Trump sporadically saber rattles about drug companies hiking prices, but he hasn't pushed Congress to pass legislation that either would impose price controls or allow Medicare to negotiate prices with pharmaceutical makers.
As a candidate, Trump supported Medicare negotiating prices. However, much of his attention in the White House was focused on another health-care issue: trying to win repeal of the Affordable Care Act, as Obamacare is formally known.
Trump also lost his Health and Human Services secretary, Tom Price, after Politico revealed he was using government-owned planes for personal reasons. Trump sparked criticism for nominating Alex Azar, a former executive at pharmaceutical giant Eli Lilly, as Price's replacement.
Although Trump hasn't taken action to control drug prices, his Food and Drug Administration commissioner, Scott Gottlieb, has taken a number of steps to increase competition.
Gottlieb instructed the agency to publish a list of off-patent branded drugs without approved generics and implemented a policy to expedite the review of generic drug applications for areas without much competition. He's pledged to review a law that provides incentives to companies to develop treatments for rare diseases, or "orphan drugs," but has been applied widely.
David Mitchell, founder and president of the advocacy group Patients for Affordable Drugs, said Gottlieb is a bright spot in an administration that so far has not matched its rhetoric.

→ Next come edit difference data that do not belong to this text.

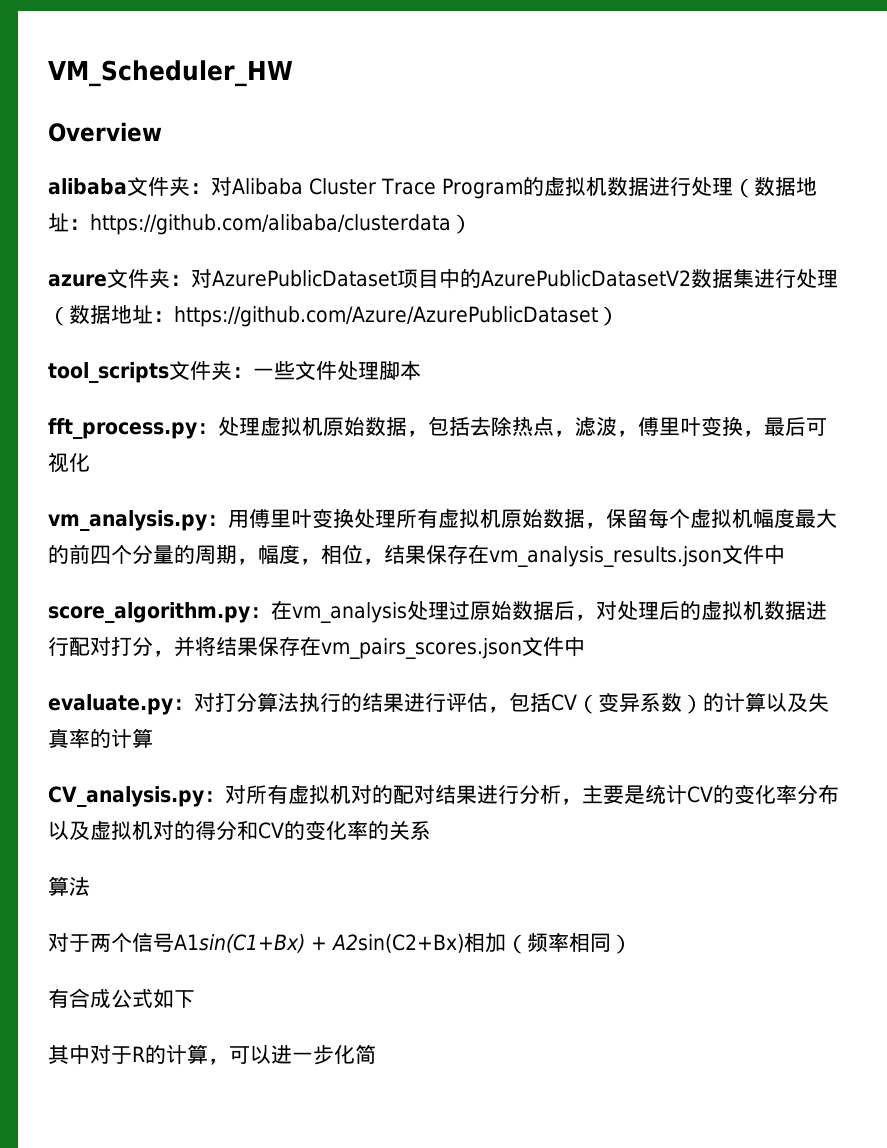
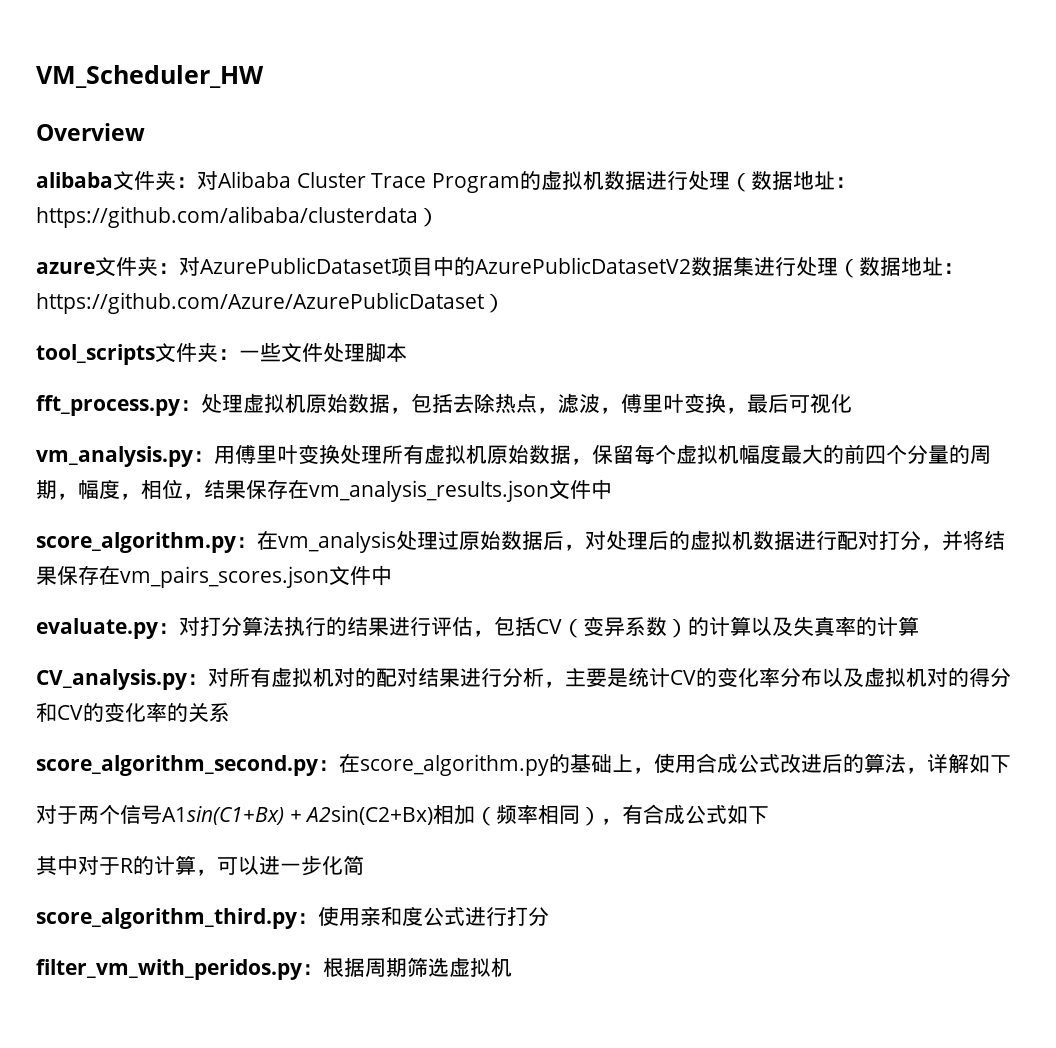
  CV_analysis.py：对所有虚拟机对的配对结果进行分析，主要是统计CV的变化率分布以及虚拟机对的得分和CV的变化率的关系
- 算法
+ score_algorithm_second.py：在score_algorithm.py的基础上，使用合成公式改进后的算法，详解如下
- 对于两个信号A1sin(C1+Bx) + A2sin(C2+Bx)相加（频率相同）
- 有合成公式如下
+ 对于两个信号A1sin(C1+Bx) + A2sin(C2+Bx)相加（频率相同），有合成公式如下
+ score_algorithm_third.py：使用亲和度公式进行打分
+ filter_vm_with_peridos.py：根据周期筛选虚拟机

"Scott Gottlieb is doing the things he can within the scope of his authority, but Scott Gottlieb has no authority to lower prices," he said.
Trump's second year in office will include midterm elections. Some watchers predict campaign season will reignite his and other politicians' focus on drug prices. The majority of Americans think costs are unreasonable and pharmaceutical companies make too much profit, according to polls from the Kaiser Family Foundation.
That could make drug prices an easy target for politicians on both sides of the aisle.
"I am highly confident this is a subject that will be front and center in 2018 and will impact the sector," said Wells Fargo analyst David Maris. "Whether anything gets solved and done is a different question, but consumers care way too much about this. And right now, Wall Street is ignoring it. It will come up again in a big way."